What is the 80/20 Rule?
The 80/20 rule states that 20% of your efforts produce 80% of your results. For example, 20% of the donors to an organization brings in 80% of the income. 20% of a company’s clients brings in 80% of the revenue. 20% of your job searching efforts results in 80% of your results.
This means the opposite is true. 80% of your job searching efforts is bringing in 20% of your results.
What a waste of time.
When I first started looking for a job I remember staring at my computer screen, scrolling through pages of job listings. I would then click on a job that looked interesting to me, and proceed to follow the steps outlined on the application page.
No one would reply to my applications.
I would do this for hours every day – some of those online application portals took a long time to fill out. I ended up feeling defeated and this reinforced my insecurity that I probably didn’t have enough work experience.
So what activities should you be spending your time on?
1. Build a Personal Board of Advisors
You should have 4 or 5 older, more experienced, and well connected champions for your career. These are people who can bounce ideas off of, connect you with leaders in your niche, and give you feedback on your job hunting efforts. Even the best athletes have coaches. Your board will help you maximize your potential, which will ultimately maximize your wealth generating efforts as you progress through your career.
Note: Your Personal Board of Advisors is NOT just for you to take from. You have to nurture your relationship with them. Send them useful articles once a month about their niche. Drop them a note every once in a while to show you care about your relationship above just what you can get from them.
2. Optimize your Resume
Please do NOT send the same resume to every job application that you are applying for. Each opening likely has different skills they are searching for. If you are applying to a large company they likely have keyword scanners that filter out resumes that do not have the words they are looking for. Each resume should match as many of the job qualifications to your achievements as possible.
3. Networking within your niche.
When I was in college, we would have career building seminars that I would be required to go to. The main message of these seminars was usually to network. I don’t think I really connected with that message because I fundamentally didn’t understand what networking really was. It seemed like an intimidating word. Let me define it for you:
Networking is just making friends.
Friends help each other advance their goals. Friends connect each other with other friends. Friends recommend friends for jobs.
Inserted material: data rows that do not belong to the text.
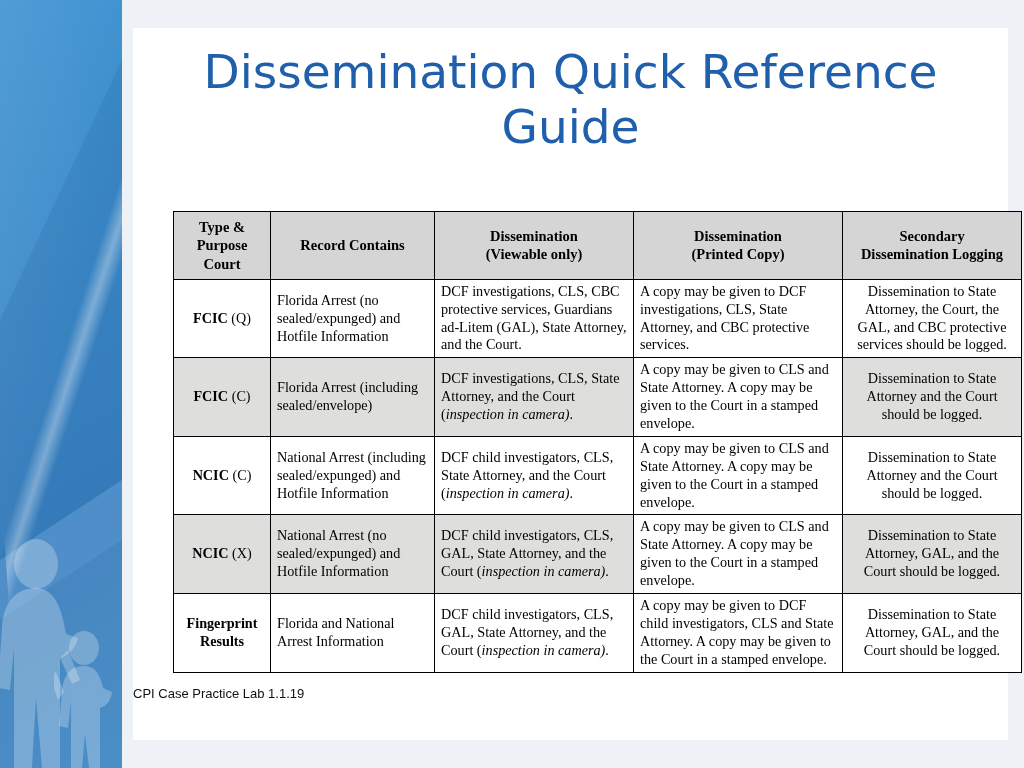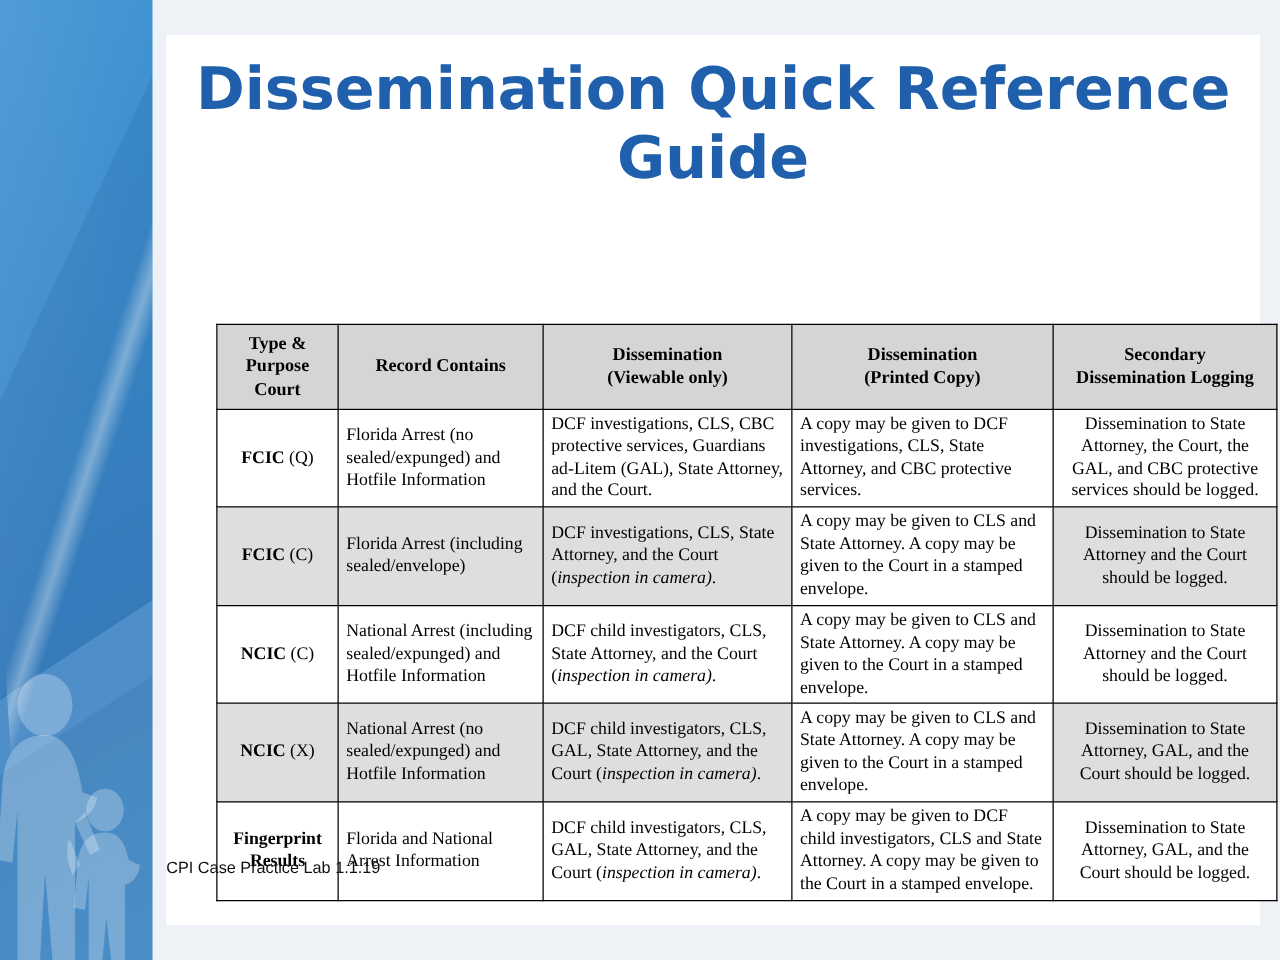--- a/index.html
+++ b/index.html
@@ -94,7 +94,7 @@
     text-align: center;
     color: #1f5fab;
     font-family: "DejaVu Sans", sans-serif;
-    font-weight: bold;
+    font-weight: normal;
     font-size: 47px;
     line-height: 1.17;
     letter-spacing: 0px;

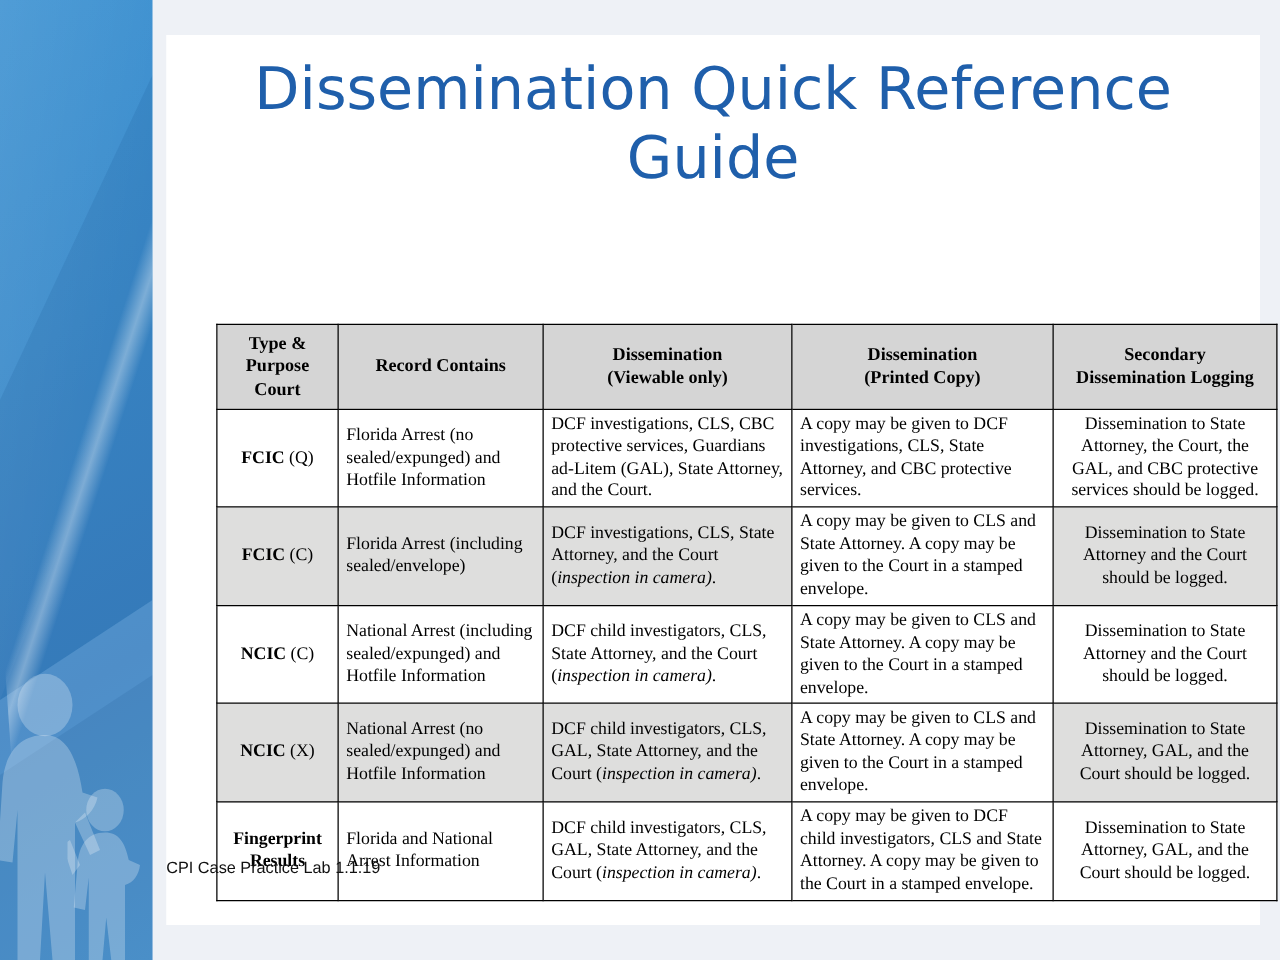--- a/index.html
+++ b/index.html
@@ -109,7 +109,6 @@
     border-collapse: collapse;
     font-family: "Liberation Serif", serif;
     table-layout: fixed;
-    margin-top: 48px;
   }
   #qr-table td, #qr-table th {
     border: 1px solid #000000;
Phew. That isn’t so intimidating right?
So how do you make friends with people in your niche?
Other than the obvious answer of LinkedIn (please use this) or live networking events, Facebook is a super powerful tool in connecting with others.
For example, if your niche is Chemistry, there is a Facebook group right now dedicated to Chemistry professionals.
Or if your niche is teaching… there is a group for that.
Heck, even Dog Trainers have a Facebook group.
You can also search your niche + where you went to school.
Now the goal is to not join the group and immediately post that you are looking for a job. You want people to become familiar with you. Start interesting threads about you niche in the group. Answer questions that other people have.
Once you build rapport, you will be more likely to get a response of any inquiries of job possibilities.